Temps de travail à l’hôpital : les internes sous pression
Repos de sécurité, semaines de 48h : c’est ce que prévoit, entre autres, la réglementation pour "ménager" les internes de médecine. Mais dans les faits, les futurs médecins sont bien loin du compte. En 2013, la Commission européenne avait épinglé la France où les internes enchaînent les semaines de plus de 60 heures. La ministre de la Santé, Marisol Touraine, avait alors clamé que ceux-ci ne devaient plus être "corvéables à merci".
Officiellement, depuis le 1er mai 2015, l’emploi du temps des internes est ainsi passé de 11 demi-journées de travail par semaine, en moyenne par trimestre, à 10, dont 8 à l’hôpital (contre 9 auparavant).
Malgré cela, un an après son entrée en vigueur, ce décret peine à s’appliquer dans les hôpitaux. Un constat peu surprenant, à l’heure où les futurs médecins militent pour le respect de leur "repos de sécurité", obligatoire depuis 14 ans après une garde de nuit. Instaurée en 2002, cette mesure visait à empêcher qu’un interne ne travaille plus de 24 heures d’affilée.
Des mesures qui peinent à être mises en œuvre
En février 2016, le suicide de Maxime, un jeune interne de 27 ans formé à Marseille, avait créé l’émoi dans la communauté médicale, et posé la question des conditions de travail des médecins en devenir.
Selon le Pr. Noël Garabedian, président de la CME (sorte de parlement des médecins) de l’Assistance publique - Hôpitaux de Paris, "la réforme [de 2015] n’est pas simple à mettre en route." L’année dernière, la Fédération hospitalière de France (FHF) avait d’ailleurs « anticipé » ces difficultés, appelant à un report de la mesure, rappelle son directeur, David Gruson, qui prévoit un point d’étape dans les prochaines semaines.
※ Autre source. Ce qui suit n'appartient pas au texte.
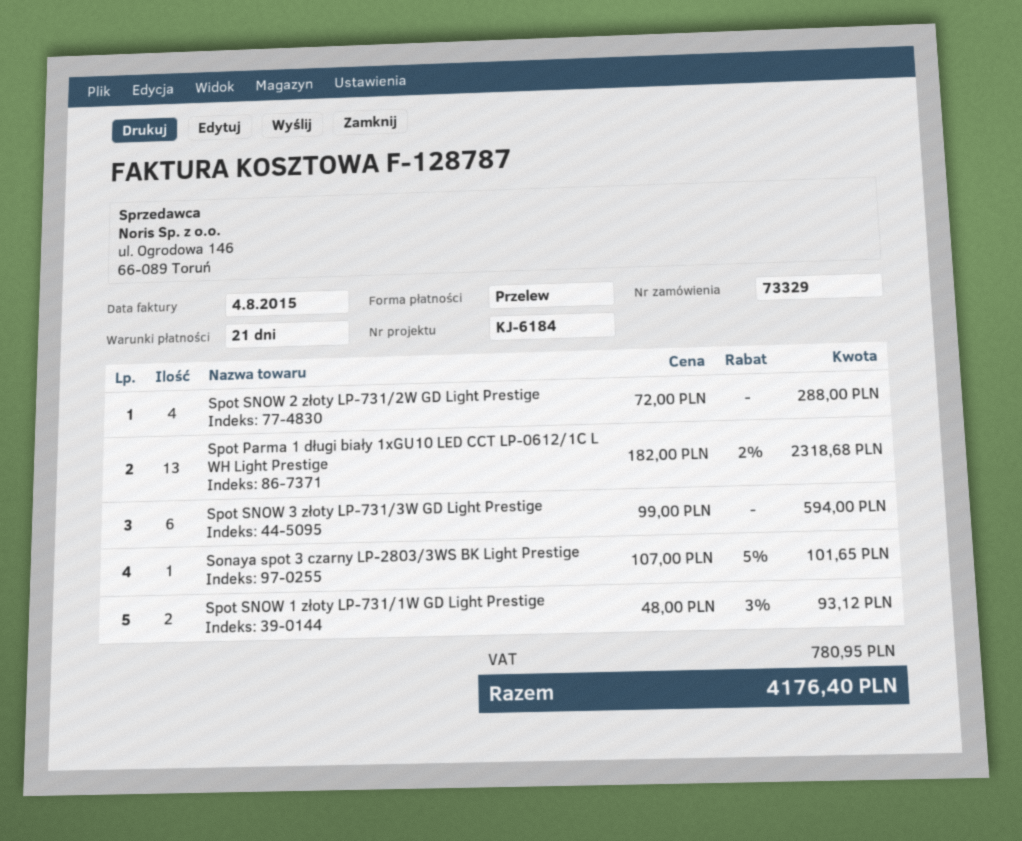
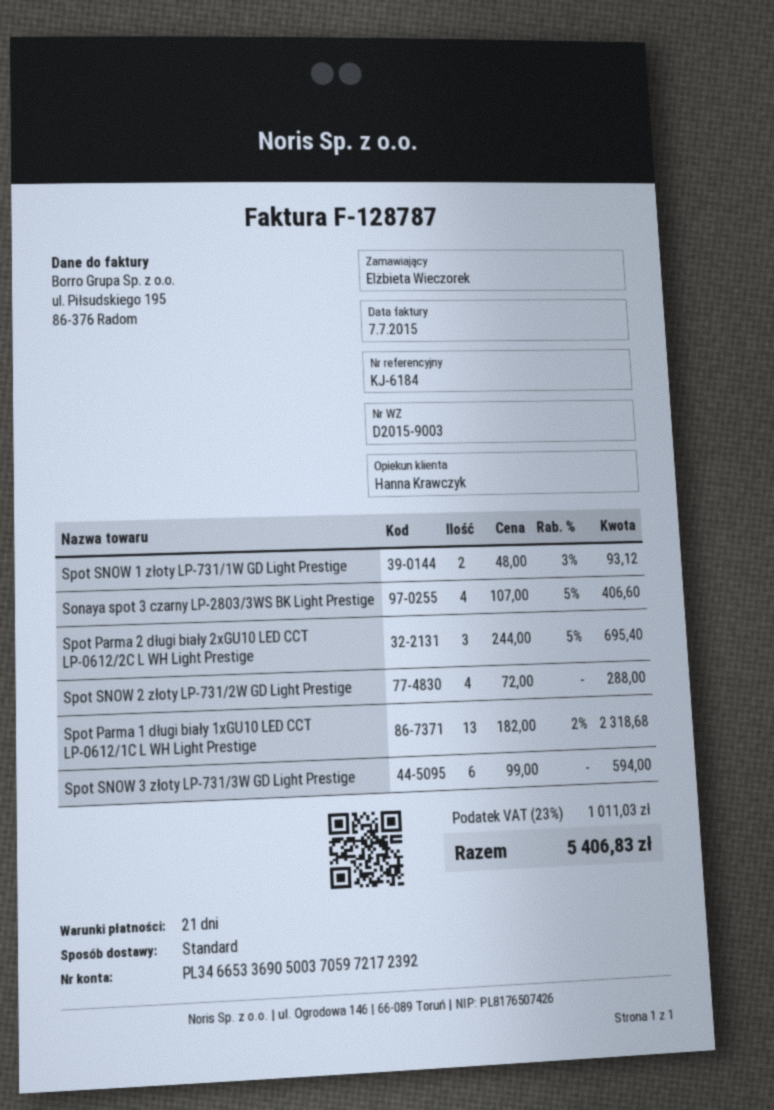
invoice date: 2015-08-04 -> 2015-07-07
Sonaya spot 3 czarny LP-2803/3WS BK Light Prestige: 1 x 107.00 - 5% = 101.65 -> 4 x 107.00 - 5% = 406.60
Spot Parma 2 długi biały 2xGU10 LED CCT LP-0612/2C L WH Light Prestige: none -> 3 x 244.00 - 5% = 695.40
tax: 780.95 -> 1011.03
total: 4176.40 -> 5406.83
Thierry Godeau, à la tête de la conférence nationale des présidents de CME, souligne cependant que la situation est "variable d’une établissement à l’autre". "A nombre d’internes constant, la mesure peut entrainer une déstabilisation des services", explique-t-il. Pour lui, il s’agit surtout de trouver l’équilibre entre " un temps de travail correct" et la nécessité pour les internes de se former le plus possible sur le terrain. Au point que les principaux concernés ne plébiscitent pas tous l’application stricte de la réforme.
Alors que celle-ci prévoit que, parmi les 10 demi-journées de travail, une demi-journée soit consacrée à leur formation à la faculté et une autre à un "temps personnel" pour "consolider et compléter ses compétences", notamment la rédaction de la thèse, il arrive que l’interne "ne prenne pas" ces créneaux, déplore le président du Syndicat d’internes en médecine générale (Isnar-IMG), Yves-Marie Vincent, ou bien que les demi-journées ne soient pas " bien inscrites sur les tableaux de service", obligatoires.
Certains chefs inviteraient même leurs recrues à "mentir", comme le dénonçait récemment l’une d’elles sur Twitter. "Tout le monde ment, moi le premier", assure le président du principal syndicat d’internes, l’Isni (toute spécialité), Baptiste Boukebous, les internes souhaitant rester auprès des patients.
Lutter contre l’épuisement professionnel
Dans une lettre publiée par le Quotidien du Médecin, la mère de Maxime, elle-même médecin, a également réclamé une évolution des conditions de travail des internes pour préserver de "l’épuisement professionnel."
Le ministère de la Santé, quant à lui, assure que la future réforme du 3e cycle des études médicales permettra d'adapter la formation des internes. Par ailleurs, une circulaire sera prochainement publiée pour "réaffirmer la fermeté" de Marisol Touraine quant à "l'impossibilité" de déroger à la règle, la sécurité des soignants comme des patients étant en jeu. Selon un récent arrêté de la ministre, les établissements fautifs risquent de perdre leur droit à recevoir des stagiaires.
De son côté, l'Assistance publique - Hôpitaux de Marseille, qui se dit confrontée, "comme tous les autres CHU (...) à une difficulté de mise en place systématique des repos de garde", s’est engagée à les appliquer partout avec les nouveaux internes, attendus le 2 mai et à déployer "un plan d'action".